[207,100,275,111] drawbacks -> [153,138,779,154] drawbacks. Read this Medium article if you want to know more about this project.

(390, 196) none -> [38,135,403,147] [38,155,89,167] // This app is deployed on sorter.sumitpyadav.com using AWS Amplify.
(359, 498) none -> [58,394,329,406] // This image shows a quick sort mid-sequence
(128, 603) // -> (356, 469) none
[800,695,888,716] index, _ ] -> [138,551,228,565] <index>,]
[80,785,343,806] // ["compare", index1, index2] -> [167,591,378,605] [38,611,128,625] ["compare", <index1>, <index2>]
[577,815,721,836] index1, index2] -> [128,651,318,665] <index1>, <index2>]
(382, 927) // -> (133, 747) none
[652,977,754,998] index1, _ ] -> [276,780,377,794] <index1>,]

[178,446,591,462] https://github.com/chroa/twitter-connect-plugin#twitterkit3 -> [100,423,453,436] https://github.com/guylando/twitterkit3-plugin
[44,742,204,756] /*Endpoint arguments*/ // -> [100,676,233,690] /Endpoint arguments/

···

Where in the records does the word "none" appear? Copy each line that holds it.

▸ Result of this task:
(390, 196) none -> [38,135,403,147] [38,155,89,167] // This app is deployed on sorter.sumitpyadav.com using AWS Amplify.
(359, 498) none -> [58,394,329,406] // This image shows a quick sort mid-sequence
(128, 603) // -> (356, 469) none
(382, 927) // -> (133, 747) none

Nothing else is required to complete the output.